Discovering life beyond Earth may well start with a sniff, a whiff of some chemical that scientists struggle to explain without invoking a strange, shadowy microbe. That first step has happened on Mars and on a few distant moons, and now, scientists suggest, on Venus.
A team of astronomers announced today (Sept. 14) that it has spotted the chemical fingerprint of phosphine, which scientists have suggested may be tied to life, in the clouds of the second rock from the sun. The finding is no guarantee that life exists on Venus, but researchers say it’s a tantalizing find that emphasizes the need for more missions to the hot, gassy planet next door.
“The interpretation that it’s potentially due to life, I think, is probably not the first thing I would go for,” Victoria Meadows, an astrobiologist at the University of Washington who was not involved in the new research, told Space.com.
But it is an intriguing detection, she said, and one that emphasizes how we overlook our neighbor. “We have some explaining to do,” she continued. “This discovery especially is just another reminder of how much more we have yet to learn about Venus.”
The new research builds on the idea that, although the surface of Venus endures broiling temperatures and crushing pressures, conditions are much less harsh high up in the clouds. And scientists have realized that Earth’s own atmosphere is full of tiny life. Suddenly, microbes in the sweet spot of Venus’s atmosphere, where temperatures and pressures mimic those on Earth, don’t seem quite so outlandish.
The scientists behind the new research wanted to look for phosphine. Researchers have recently wondered whether the chemical could be a good biosignature, a compound astronomers target in looking for life. It should break down quickly in atmospheres that are rich in oxygen, like those of Earth and Venus, and on Earth, when it isn’t being made by human industrial processes, it seems to be found near certain kinds of microbes.
Jane Greaves, an astronomer at the University of Cardiff in the U.K. and lead author of the new research, realized that she could use a telescope she knew well to check for it in the atmosphere of Venus, she told Space.com.

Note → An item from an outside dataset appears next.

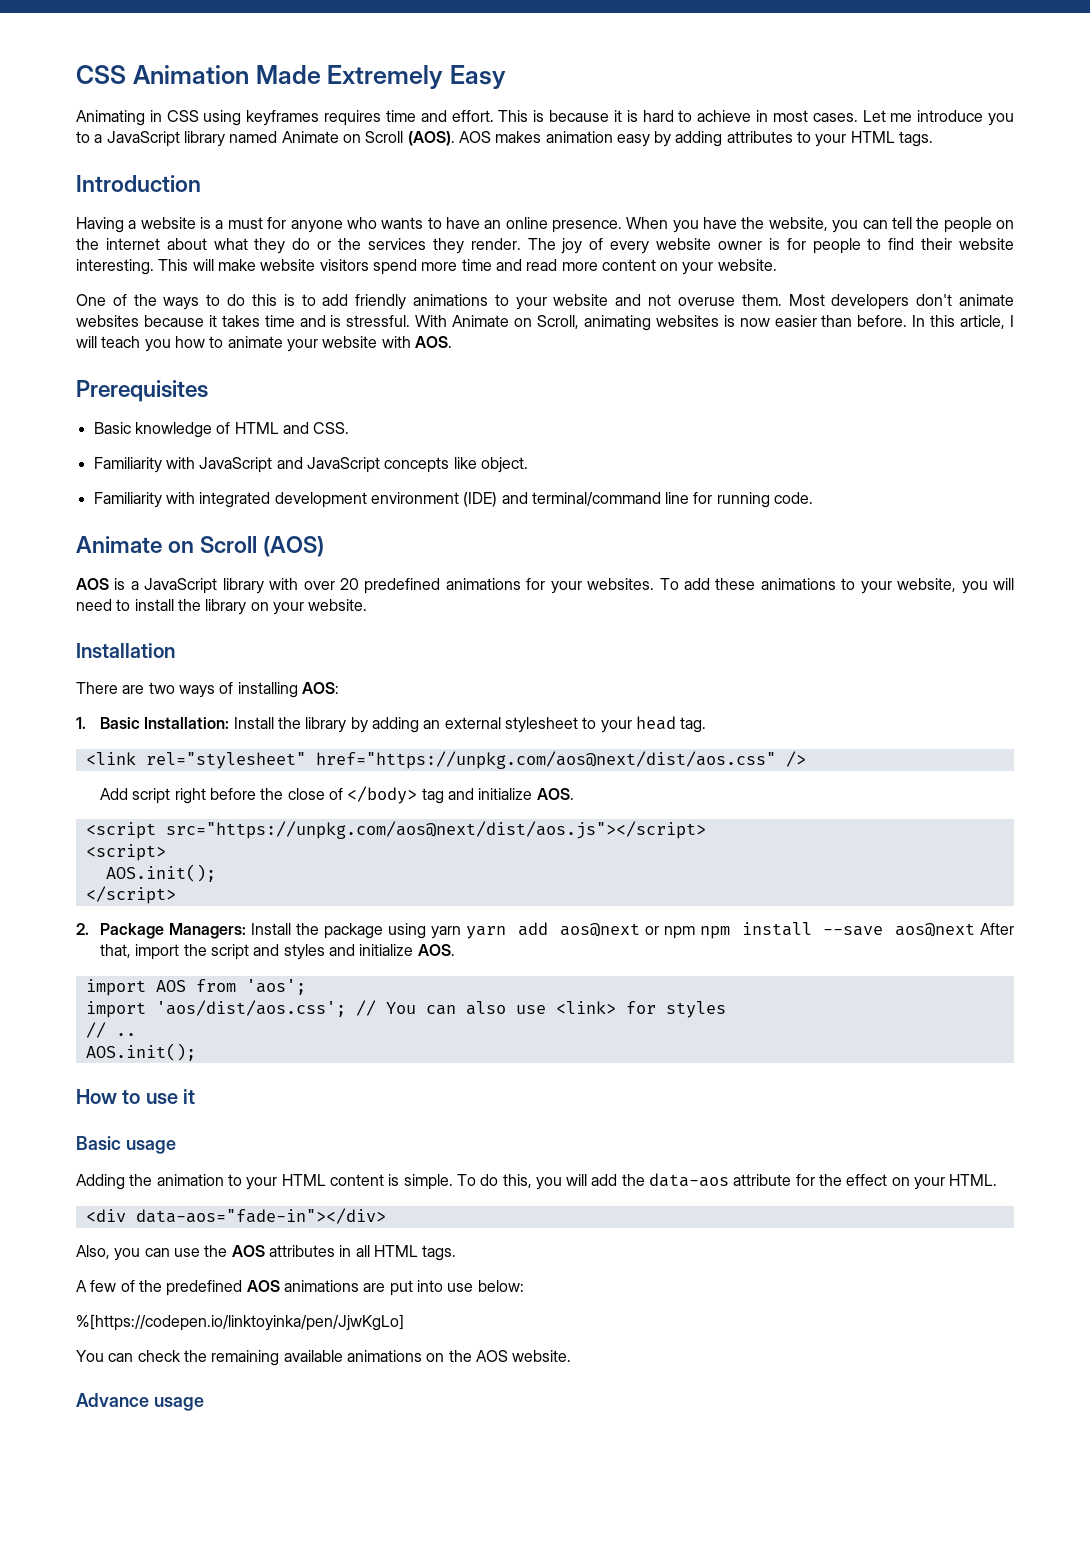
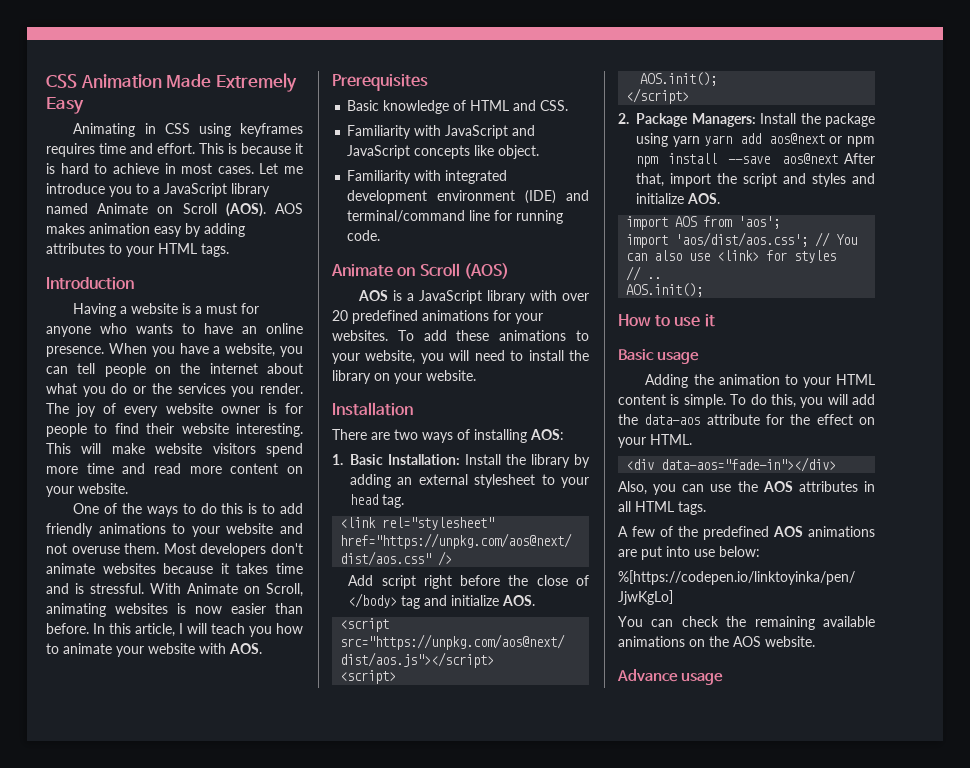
- When you have the website, you can tell the people on the internet about what they do or the services they render.
+ When you have a website, you can tell people on the internet about what you do or the services you render.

“Looking for it in Venus might be really peculiar, but it’s not hard to do and it wouldn’t take that many hours of telescope time,” Greaves said she thought at the time. “Why not give it a go?” So on five separate mornings in June 2017, the astronomers used the James Clerk Maxwell Telescope in Hawaii to stare at Venus.
And then the observations sat around on a computer for a year and a half, Greaves said, without her managing to find time to study them.